While Bellinger notes that Article 51 does not “impair the inherent right of individual or collective self-defense if an armed attack occurs against a member of the United Nations,” he hastens to note that Ukraine had not committed an armed attack against Russia or threatened to do so.
Bellinger is dismissive of Russia’s claims to the contrary, noting that “Even if Russia could show that Ukraine had committed or planned to commit attacks on Russians in the Ukrainian regions of Donetsk and Luhansk, Article 51 would not permit an action in collective self-defense, because Donetsk and Luhansk are not U.N. member states.”
While the notion that a lawyer who served in an American presidential administration which crafted the original doctrine of pre-emption used to justify the U.S.-led invasion of Iraq would now be arguing against the application of that very same doctrine by another state would seem hypocritical, hypocrisy alone does not invalidate Bellinger’s underlying arguments against Russia, or the claims put forward by its president.
Unfortunately for Bellinger and those who share his legal opinion, a previous U.S. presidential administration, that of William Jefferson Clinton, had previously crafted a novel legal theory based upon the right to anticipatory collective self-defense under Article 51 of the U.N. Charter.
The Clinton administration argued that this right was properly exercised under “normative expectation that permits anticipatory collective self-defense actions by regional security or self-defense organizations where the organization is not entirely dominated by a single member.” NATO, ignoring the obvious reality that it was, in fact, dominated by the United States, claimed such a status.
While the credibility of the NATO claim of “anticipatory collective self-defense” collapsed when it transpired that its characterization of the Kosovo crisis as a humanitarian disaster infused with elements of genocide that created, not only a moral justification for intervention, but a moral necessity, turned out to be little more than a covert provocation carried out by the C.I.A. for the sole purpose of creating the conditions for NATO military intervention.

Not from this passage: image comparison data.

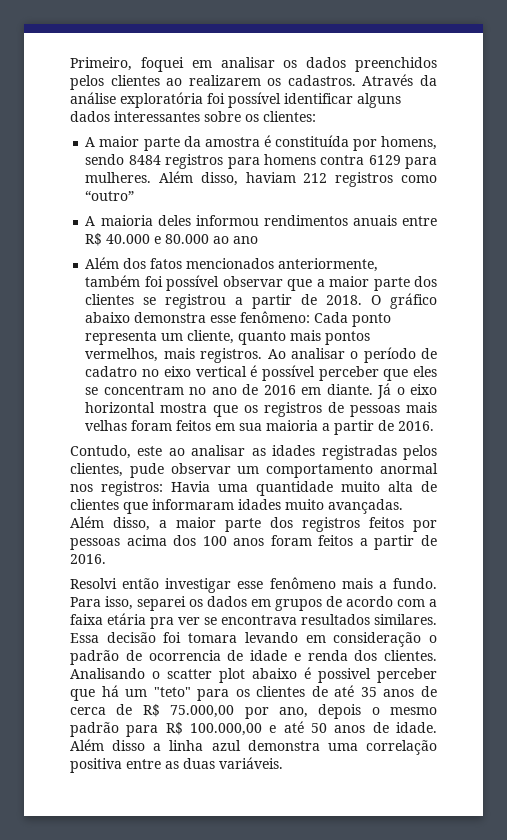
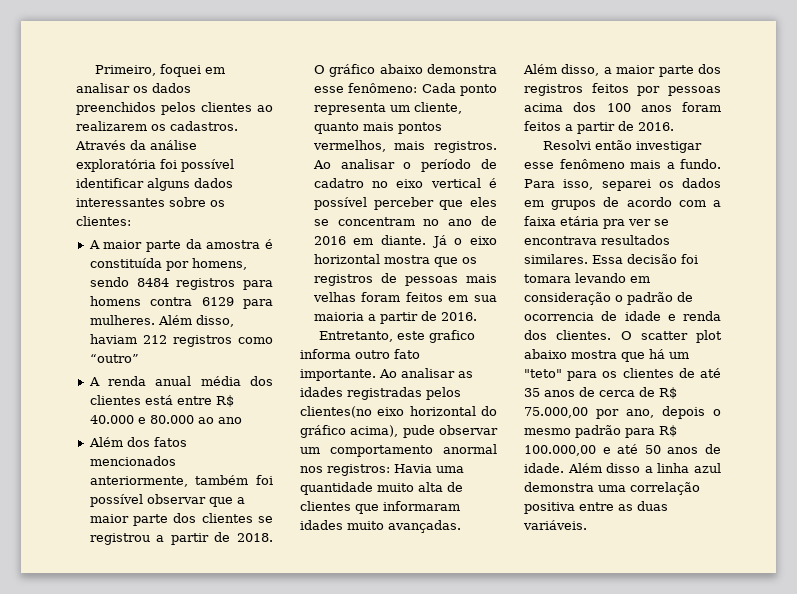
[100,215,397,226] maioria deles informou rendimentos anuais -> [108,376,273,386] [89,395,173,405] renda anual média dos clientes está
[70,445,185,459] Contudo, este ao -> [318,330,475,343] [300,349,420,359] [300,369,397,381] Entretanto, este grafico informa outro fato importante. Ao
[70,463,123,477] clientes, -> [300,406,497,418] [300,425,399,438] clientes(no eixo horizontal do gráfico acima),
[70,668,160,679] Analisando o -> [620,331,632,340] O
[304,667,437,683] é possivel perceber -> [571,350,617,359] mostra

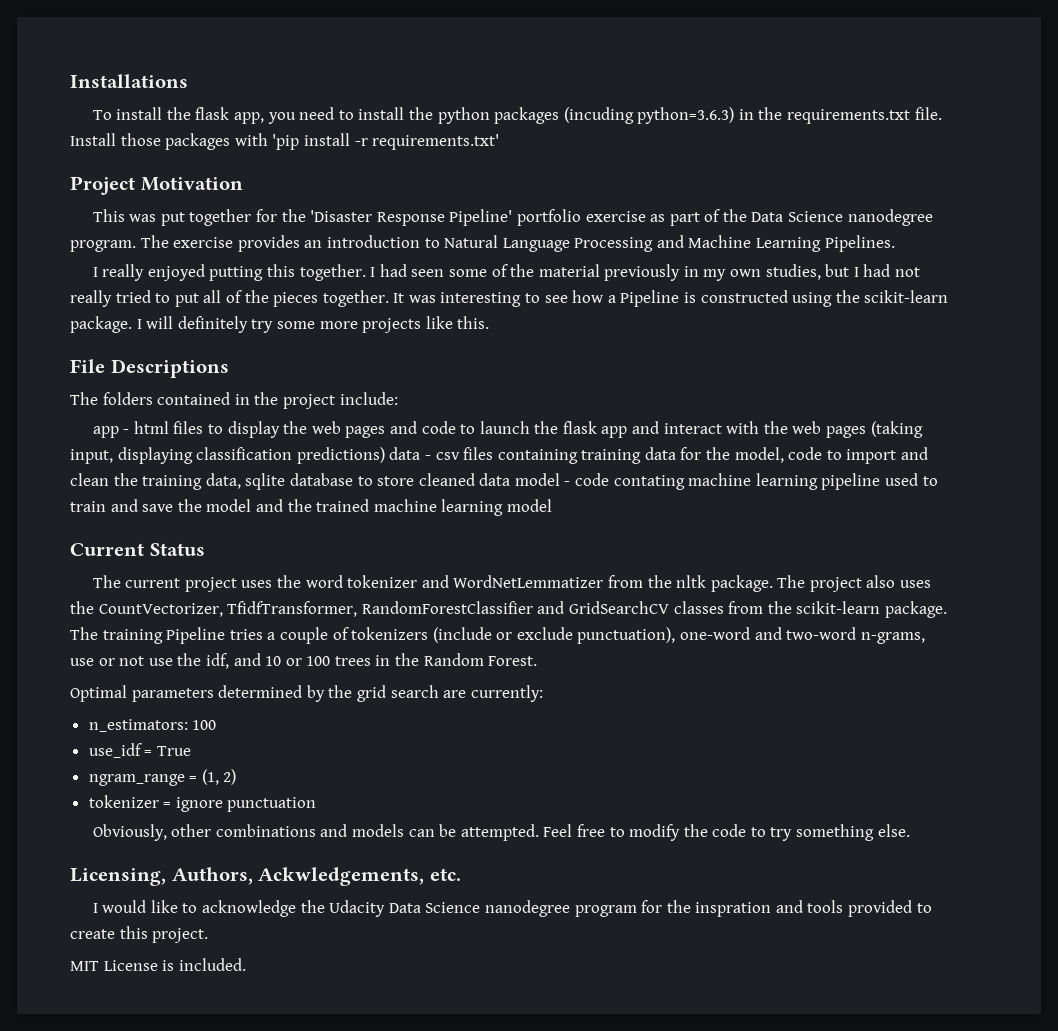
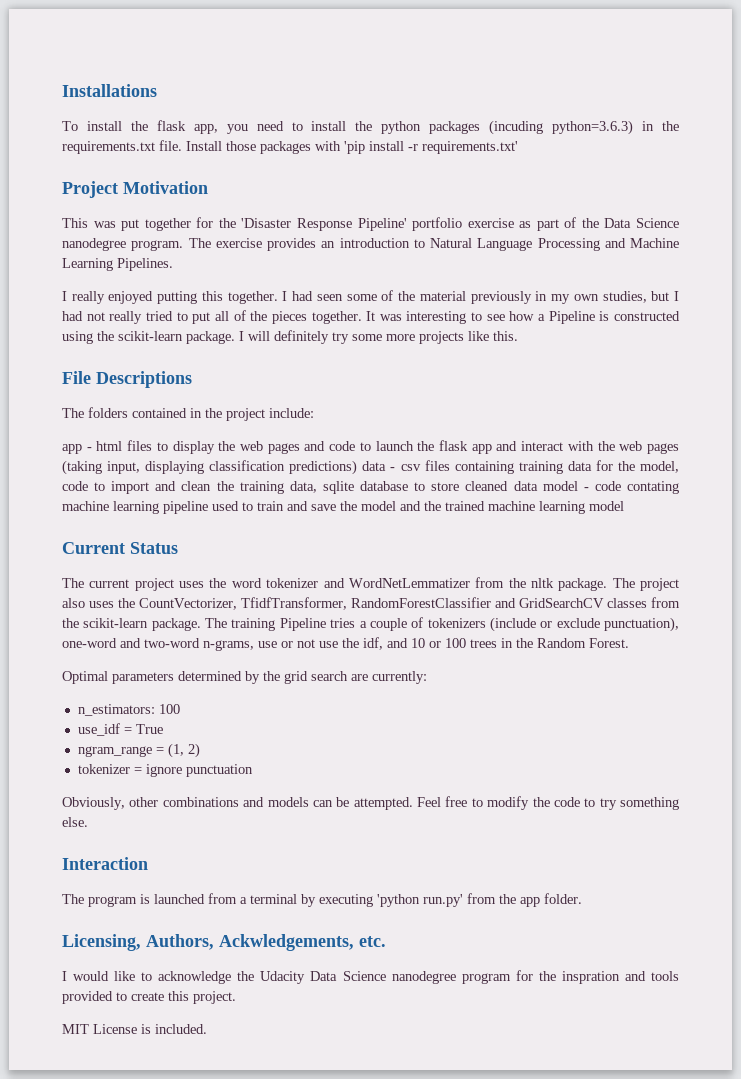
(910, 830) none -> [62,857,148,870] [62,893,582,907] // Interaction // The program is launched from a terminal by executing 'python run.py' from the app folder.

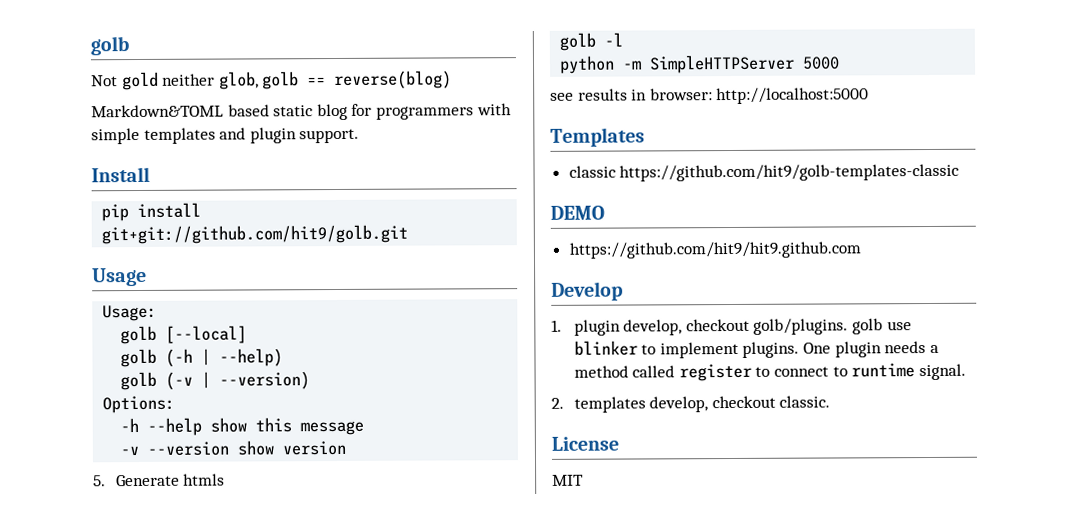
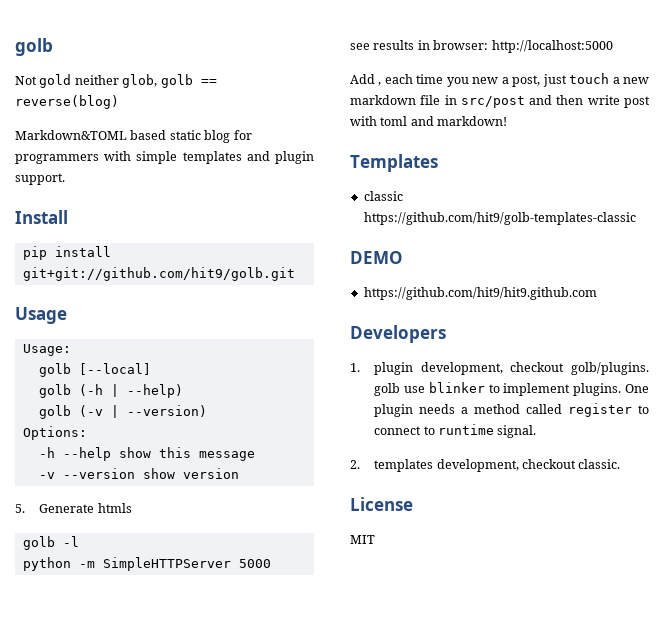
(870, 96) none -> [350,73,649,87] [350,95,650,108] [350,116,508,126] // Add , each time you new a post, just touch a new markdown file in src/post and then write post with toml and markdown!
[551,281,623,301] Develop -> [350,325,446,343] Developers
[623,319,683,336] develop, -> [420,362,503,375] development,
[649,396,709,413] develop, -> [436,459,519,472] development,

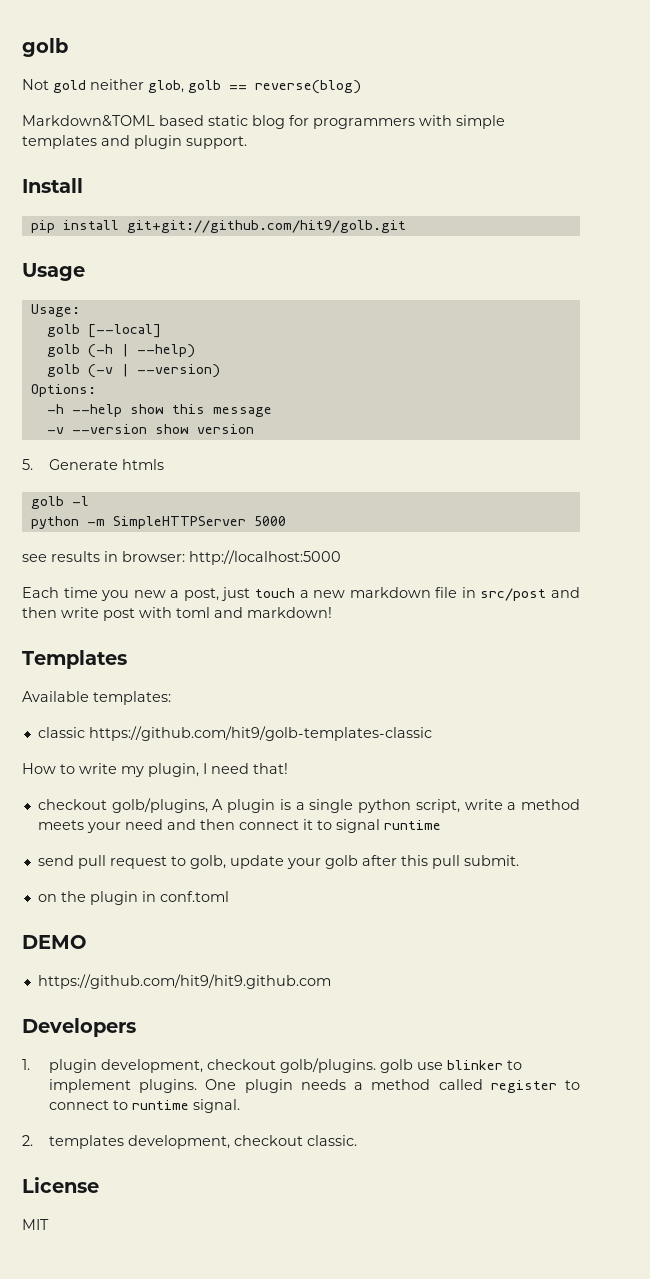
[350,74,413,86] Add , each -> [22,587,59,598] Each
(438, 163) none -> [22,691,171,705] // Available templates:
(636, 218) none -> [22,763,288,777] [37,798,581,813] [37,819,441,833] [37,855,519,869] [37,891,229,905] // How to write my plugin, I need that! // checkout golb/plugins, A plugin is a single python script, write a method meets your need and then connect it to signal runtime // send pull request to golb, update your golb after this pull submit. // on the plugin in conf.toml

While one may be able to mount a legal challenge to Russia’s contention that its joint operation with Russia’s newly recognized independent nations of Lugansk and Donetsk constitutes a “regional security or self-defense organization” as regards “anticipatory collective self-defense actions” under Article 51, there can be no doubt as to the legitimacy of Russia’s contention that the Russian-speaking population of the Donbass had been subjected to a brutal eight-year-long bombardment that had killed thousands of people.
Moreover, Russia claims to have documentary proof that the Ukrainian Army was preparing for a massive military incursion into the Donbass which was pre-empted by the Russian-led “special military operation.” [OSCE figures show an increase of government shelling of the area in the days before Russia moved in.]
Finally, Russia has articulated claims about Ukraine’s intent regarding nuclear weapons, and in particular efforts to manufacture a so-called “dirty bomb”, which have yet to be proven or disproven. [Ukrainian President Volodymyr Zelensky made a reference to seeking a nuclear weapon in February at the Munich Security Conference.]
The bottom line is that Russia has set forth a cognizable claim under the doctrine of anticipatory collective self defense, devised originally by the U.S. and NATO, as it applies to Article 51 which is predicated on fact, not fiction.
While it might be in vogue for people, organizations, and governments in the West to embrace the knee-jerk conclusion that Russia’s military intervention constitutes a wanton violation of the United Nations Charter and, as such, constitutes an illegal war of aggression, the uncomfortable truth is that, of all the claims made regarding the legality of pre-emption under Article 51 of the United Nations Charter, Russia’s justification for invading Ukraine is on solid legal ground.